Since this is more of an exploratory & experimental post, I'm saving the deep dive on breathwork for another time. Actionable techniques I'm noodling on:



  • Slow inhale through the nose & retain. This is the inhalation-retention method and a capacity-driven approach to breathwork that I often don't hear talked about. I want to experiment with this whenever I'm feeling mentally drained or overwhelmed, and I want an instantaneous stopgap response. This might come up a few more times in my nomadic journey.

  • Slow inhale through the nose, retain for 4s, slow exhale through the nose. Also known as “box breathing” and the classic rhythmic sequential style. This one is the most intuitive approach, and I typically employ this during unguided meditations. But I'm also wondering if I can make this an ongoing maintenance, a series of mini-meditations throughout the day as I'm phase shifting from place to place, or from activity to activity.

  • Rapid inhale through the nose & rapid exhale through the mouth. Also known as the “bellows breath”, the Win Hof method uses a variation, and is often used in kundalini as the “lion's breath”. This is a fascinating tool to me because it's the body's natural espresso shot, through a wave of controlled hyperventilation. I want to test this in high-performance settings (work, social) and whenever I want to coax more creativity out of my system.



Maybe that's what finding flow is — feeling so in tune with your body and breath that anything can be made blissful, anything can be made beautiful as you consciously work at your highest degree of focus and performance.



A good reminder is that the breath is the balance of life, as A says: For every inhale there’s an exhale. And the release isn’t defeat, it’s the necessary letting go. The rhythm of our lungs and of our life: we give up what we hold onto, and then we take in something new.

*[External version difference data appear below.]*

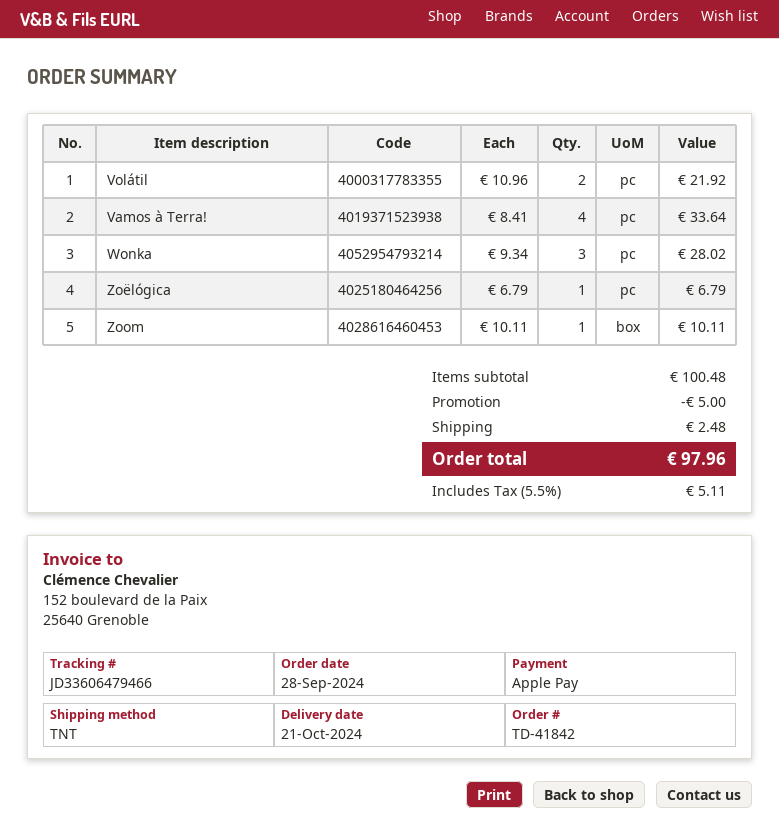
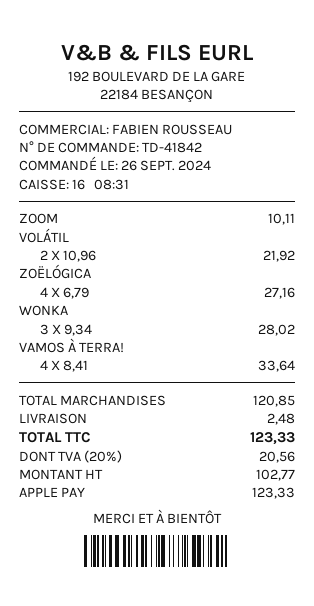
order date: 2024-09-28 -> 2024-09-26
Zoëlógica: 1 x 6.79 = 6.79 -> 4 x 6.79 = 27.16
subtotal: 100.48 -> 120.85
discount: 5.00 -> none
tax: 5.5% = 5.11 -> 20% = 20.56
total: 97.96 -> 123.33

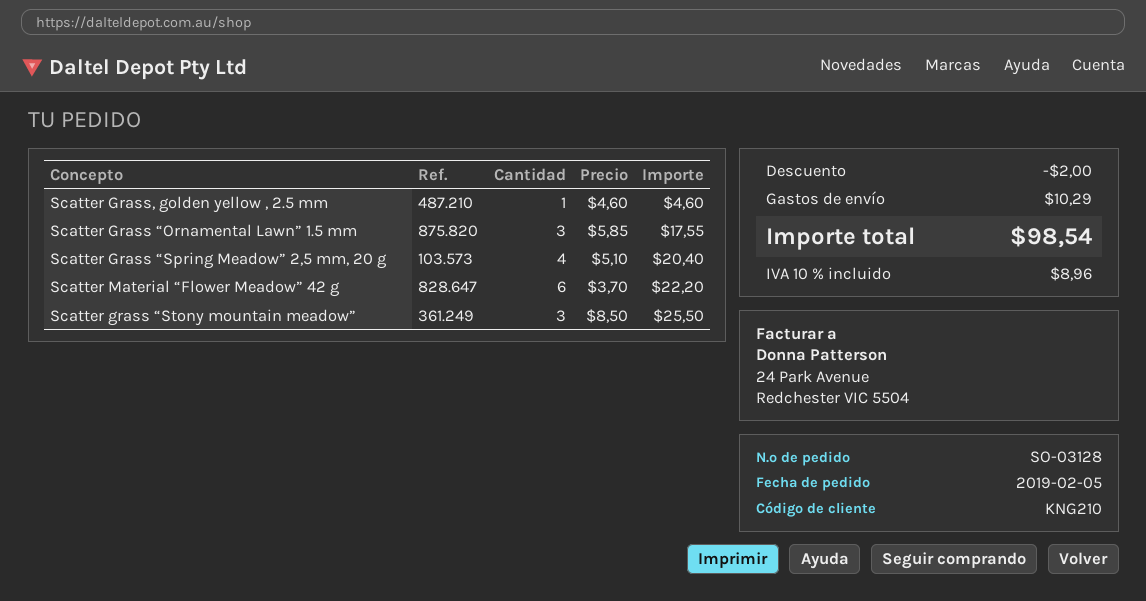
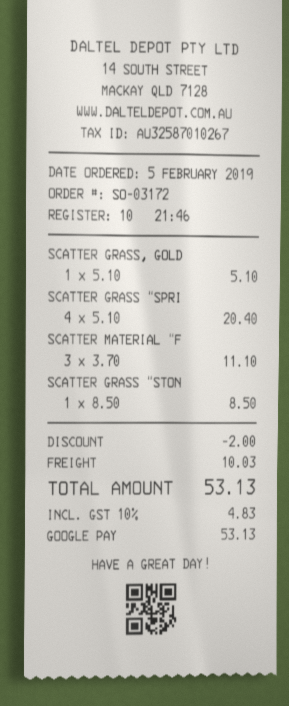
order number: SO-03128 -> SO-03172
Scatter Grass, golden yellow , 2.5 mm: 1 x 4.60 = 4.60 -> 1 x 5.10 = 5.10
Scatter Grass “Ornamental Lawn” 1.5 mm: 3 x 5.85 = 17.55 -> none
Scatter Material “Flower Meadow” 42 g: 6 x 3.70 = 22.20 -> 3 x 3.70 = 11.10
Scatter grass “Stony mountain meadow”: 3 x 8.50 = 25.50 -> 1 x 8.50 = 8.50
shipping: 10.29 -> 10.03
tax: 10% = 8.96 -> 10% = 4.83
total: 98.54 -> 53.13

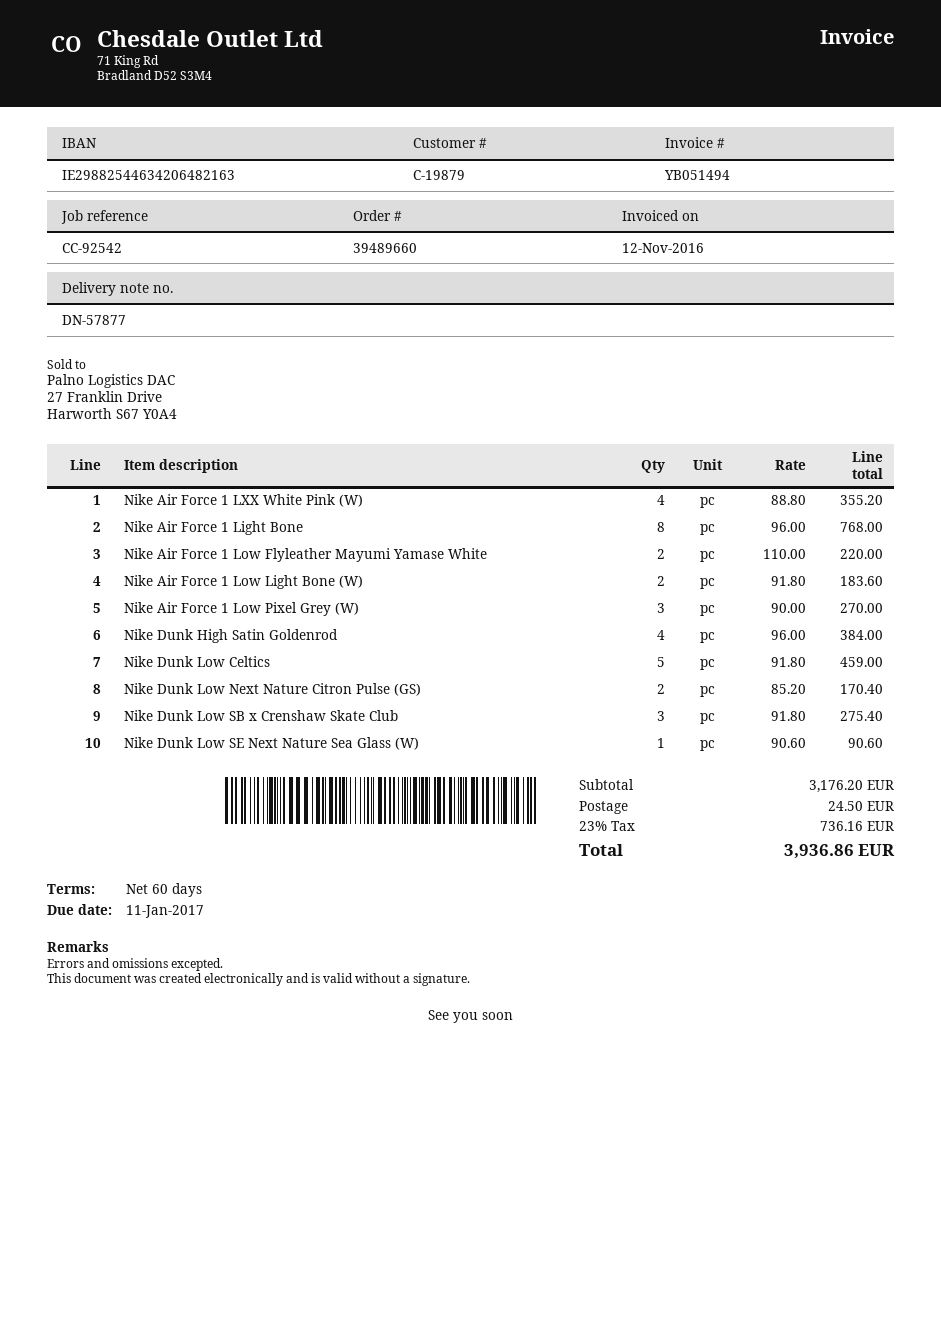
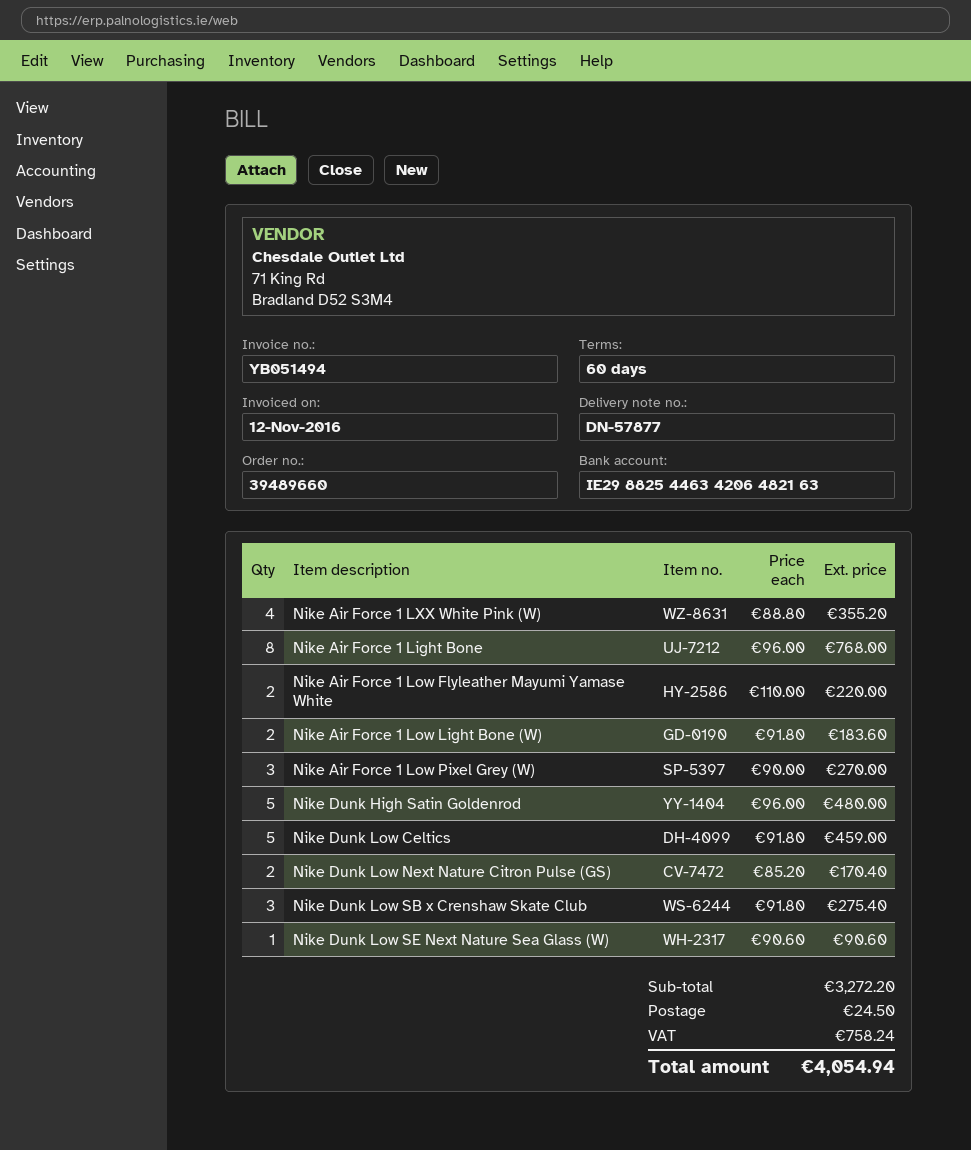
Nike Dunk High Satin Goldenrod: 4 x 96.00 = 384.00 -> 5 x 96.00 = 480.00
subtotal: 3176.20 -> 3272.20
tax: 736.16 -> 758.24
total: 3936.86 -> 4054.94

Either way, consider this my commitment to lifelong learning of breathwork. The good thing is that it naturally integrates well with other components of my mindfulness toolkit (meditation, psychotherapy, running). That makes me happy.



For April, I'm going to try breathing more...and maybe hit up some hip yoga studios in Paris too :)

Published by Sam (samwong) 2 years ago on Tuesday the 29th of March 2022.